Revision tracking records
*** Begin section ***
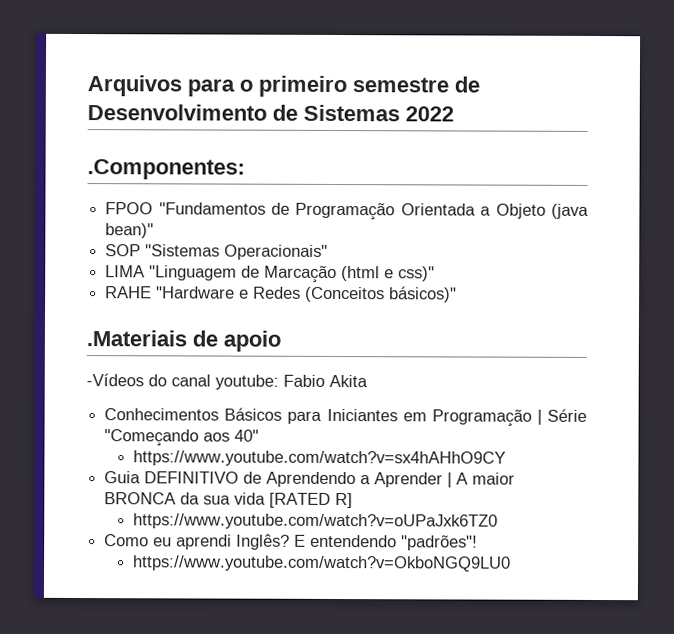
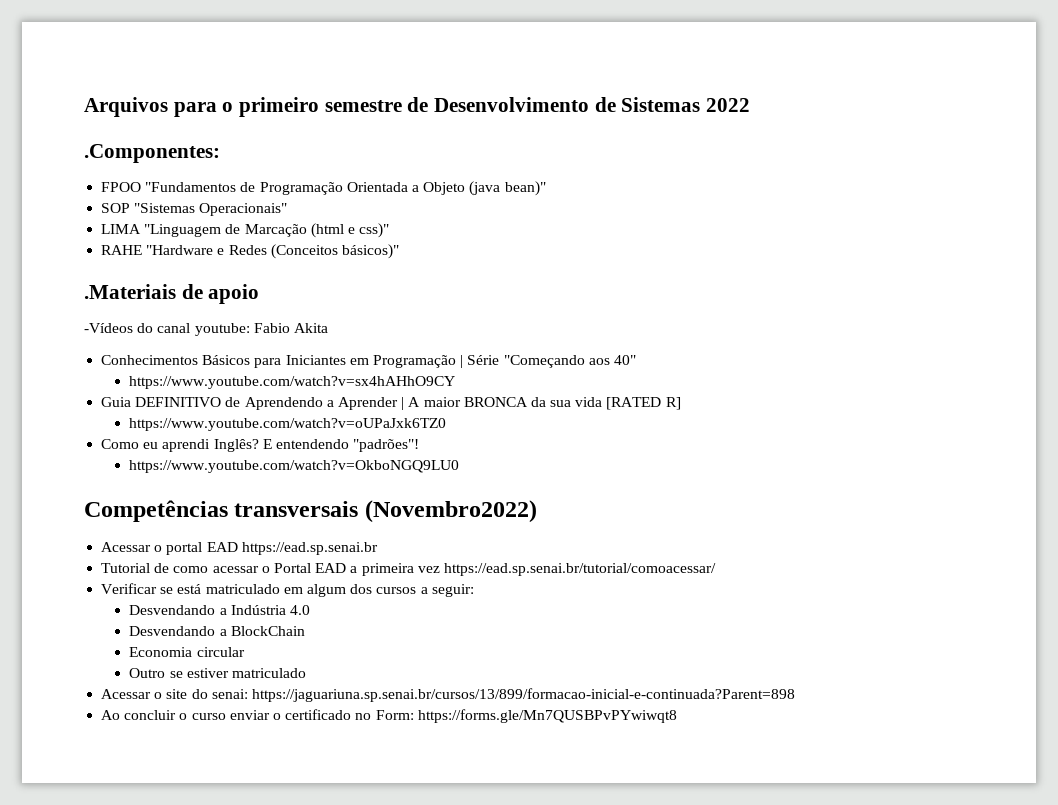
(511, 563) none -> [84,500,537,523] [101,542,378,555] [101,563,716,576] [101,583,474,597] [129,605,310,615] [129,626,305,636] [129,647,245,657] [129,668,306,678] [101,688,795,702] [101,709,677,723] // Competências transversais (Novembro2022) // Acessar o portal EAD https://ead.sp.senai.br // Tutorial de como acessar o Portal EAD a primeira vez https://ead.sp.senai.br/tutorial/comoacessar/ // Verificar se está matriculado em algum dos cursos a seguir: // Desvendando a Indústria 4.0 // Desvendando a BlockChain // Economia circular // Outro se estiver matriculado // Acessar o site do senai: https://jaguariuna.sp.senai.br/cursos/13/899/formacao-inicial-e-continuada?Parent=898 // Ao concluir o curso enviar o certificado no Form: https://forms.gle/Mn7QUSBPvPYwiwqt8

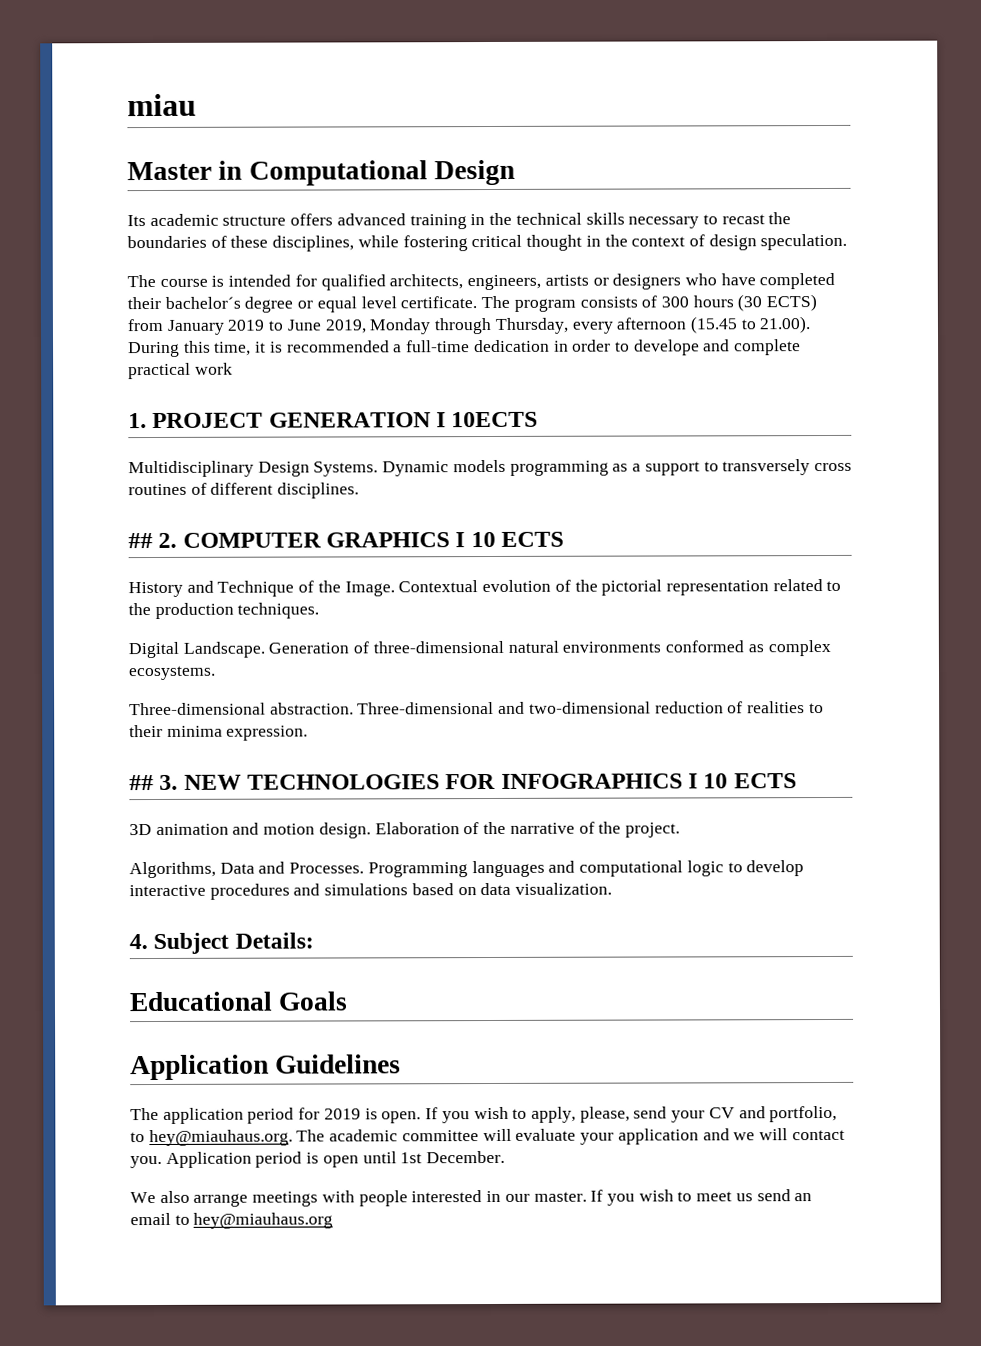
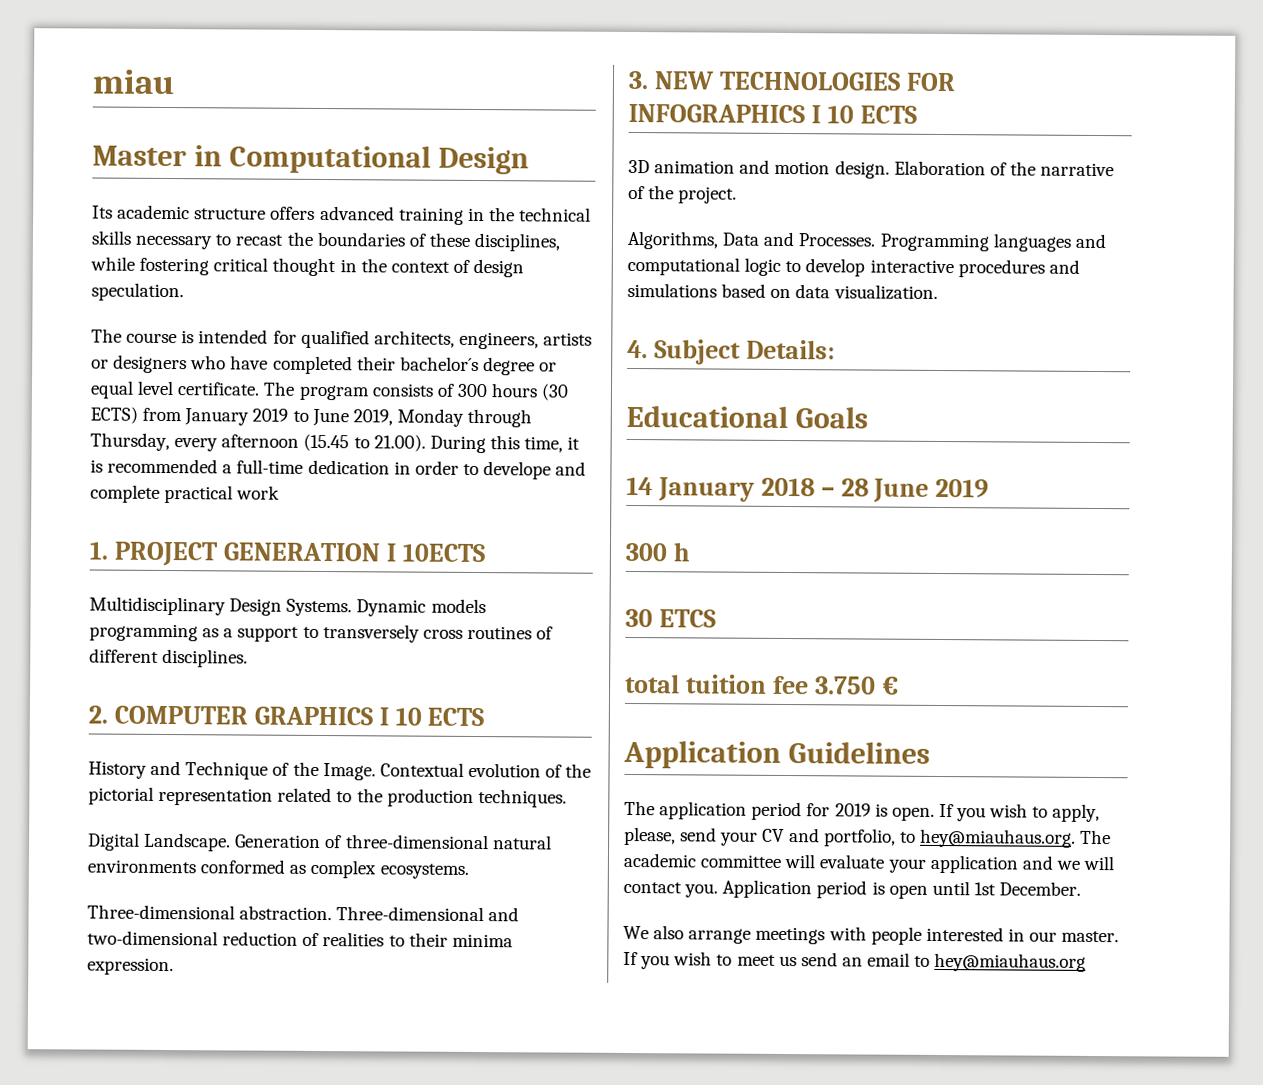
[128,533,153,549] ## -> (249, 658) none
[129,775,154,791] ## -> (174, 966) none
(349, 1001) none -> [626,476,990,503] [625,542,691,562] [625,608,716,628] [625,673,900,695] // 14 January 2018 – 28 June 2019 // 300 h // 30 ETCS // total tuition fee 3.750 €

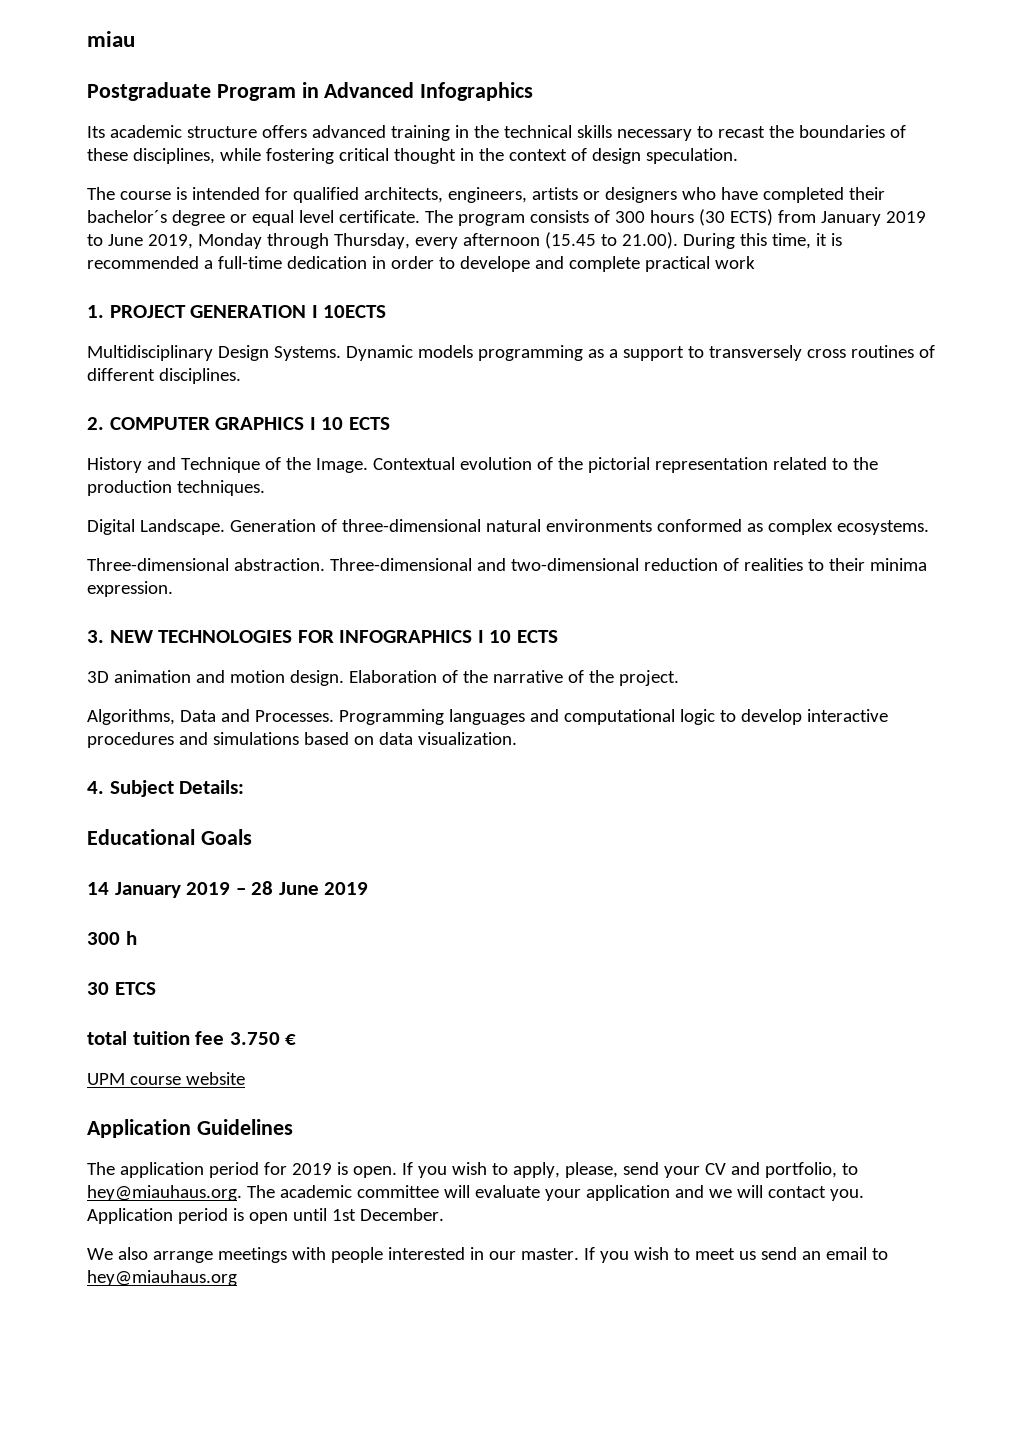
[92,144,529,175] Master in Computational Design -> [87,82,534,101] Postgraduate Program in Advanced Infographics
[760,477,815,497] 2018 -> [186,882,231,895] 2019
(900, 685) none -> [87,1072,245,1085] // UPM course website

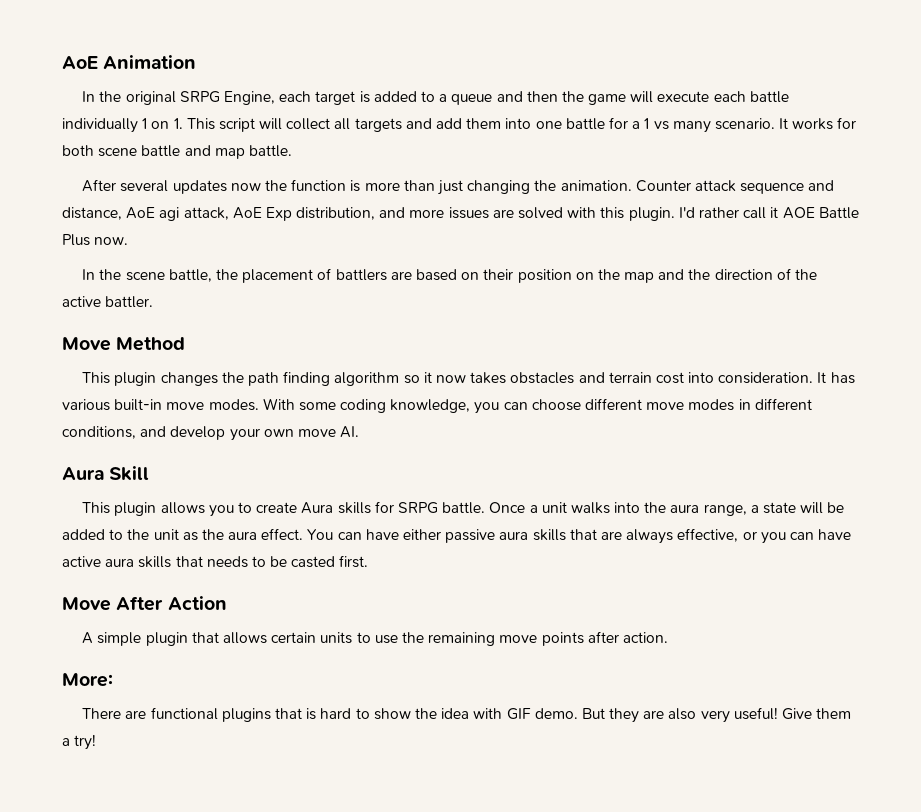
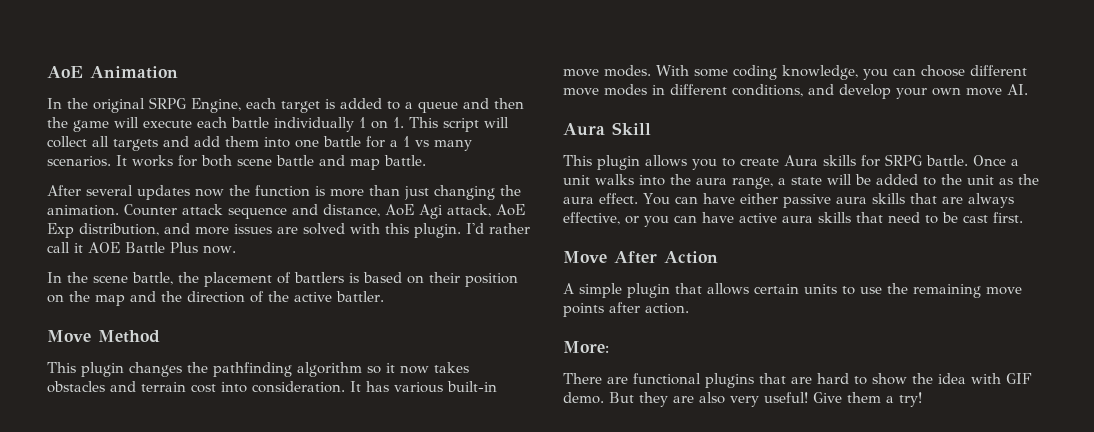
[714,118,775,130] scenario. -> [47,156,111,167] scenarios.
[159,207,180,221] agi -> [419,204,443,219] Agi
[390,271,412,280] are -> [349,273,359,283] is
[248,371,331,386] path finding -> [213,362,292,377] pathfinding
[206,556,248,568] needs -> [888,212,920,223] need
[291,556,336,568] casted -> [963,215,988,223] cast
[306,708,317,720] is -> [791,377,812,384] are

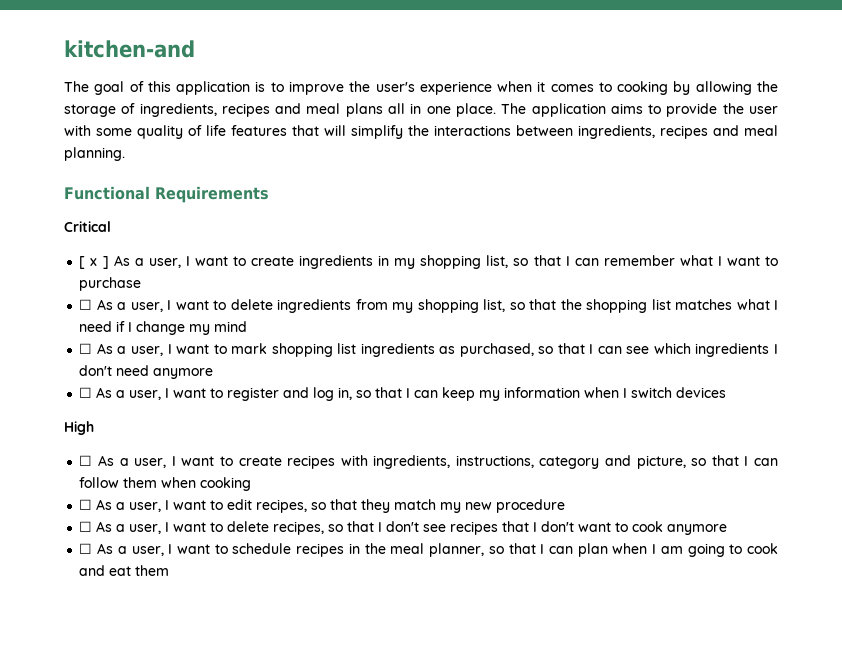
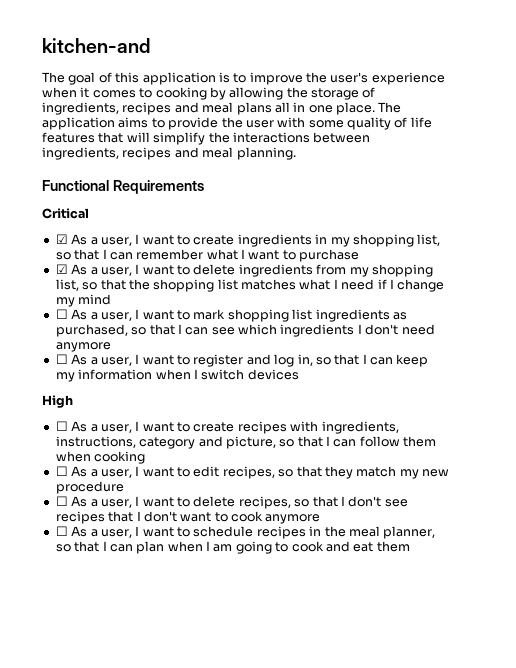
[79,256,109,269] [ x ] -> [55,234,68,244] ☑
[79,299,93,310] ☐ -> [55,264,68,274] ☑

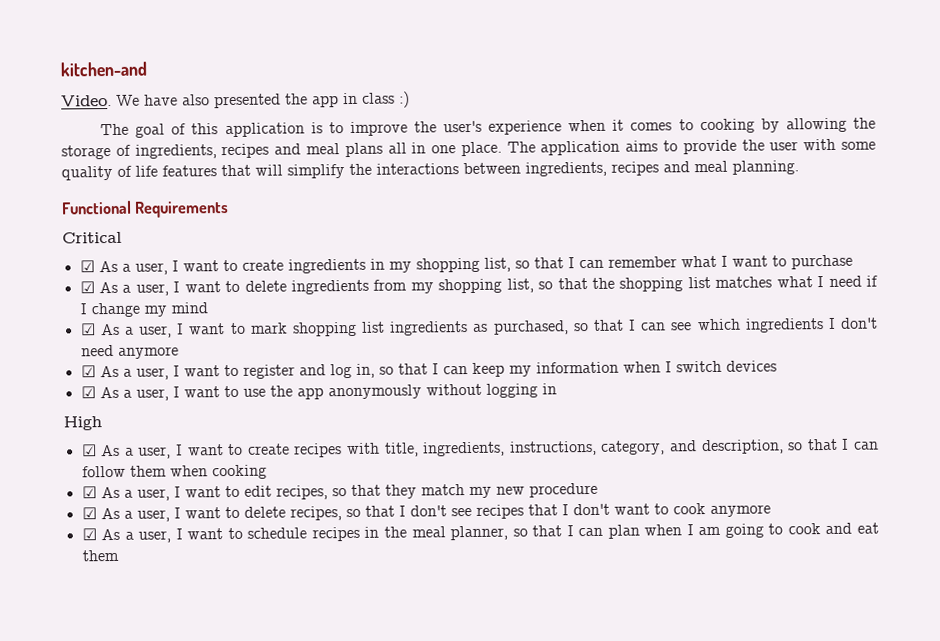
(150, 45) none -> [61,91,410,109] // Video. We have also presented the app in class :)
[55,309,68,319] ☐ -> [80,323,96,336] ☑
[55,354,68,364] ☐ -> [80,365,96,378] ☑
(299, 374) none -> [80,383,557,401] // ☑ As a user, I want to use the app anonymously without logging in
[55,421,68,431] ☐ -> [81,444,97,457] ☑
(319, 426) none -> [384,442,419,457] title,
[139,436,276,449] category and picture, -> [601,439,784,455] category, and description,
[55,466,68,476] ☐ -> [81,486,97,499] ☑
[55,496,68,506] ☐ -> [81,507,97,520] ☑
[55,526,68,536] ☐ -> [81,528,97,541] ☑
*** End section ***
Report each line of the data that includes the string "none".

# REPLY TO THE TASK:
(511, 563) none -> [84,500,537,523] [101,542,378,555] [101,563,716,576] [101,583,474,597] [129,605,310,615] [129,626,305,636] [129,647,245,657] [129,668,306,678] [101,688,795,702] [101,709,677,723] // Competências transversais (Novembro2022) // Acessar o portal EAD https://ead.sp.senai.br // Tutorial de como acessar o Portal EAD a primeira vez https://ead.sp.senai.br/tutorial/comoacessar/ // Verificar se está matriculado em algum dos cursos a seguir: // Desvendando a Indústria 4.0 // Desvendando a BlockChain // Economia circular // Outro se estiver matriculado // Acessar o site do senai: https://jaguariuna.sp.senai.br/cursos/13/899/formacao-inicial-e-continuada?Parent=898 // Ao concluir o curso enviar o certificado no Form: https://forms.gle/Mn7QUSBPvPYwiwqt8
[128,533,153,549] ## -> (249, 658) none
[129,775,154,791] ## -> (174, 966) none
(349, 1001) none -> [626,476,990,503] [625,542,691,562] [625,608,716,628] [625,673,900,695] // 14 January 2018 – 28 June 2019 // 300 h // 30 ETCS // total tuition fee 3.750 €
(900, 685) none -> [87,1072,245,1085] // UPM course website
(150, 45) none -> [61,91,410,109] // Video. We have also presented the app in class :)
(299, 374) none -> [80,383,557,401] // ☑ As a user, I want to use the app anonymously without logging in
(319, 426) none -> [384,442,419,457] title,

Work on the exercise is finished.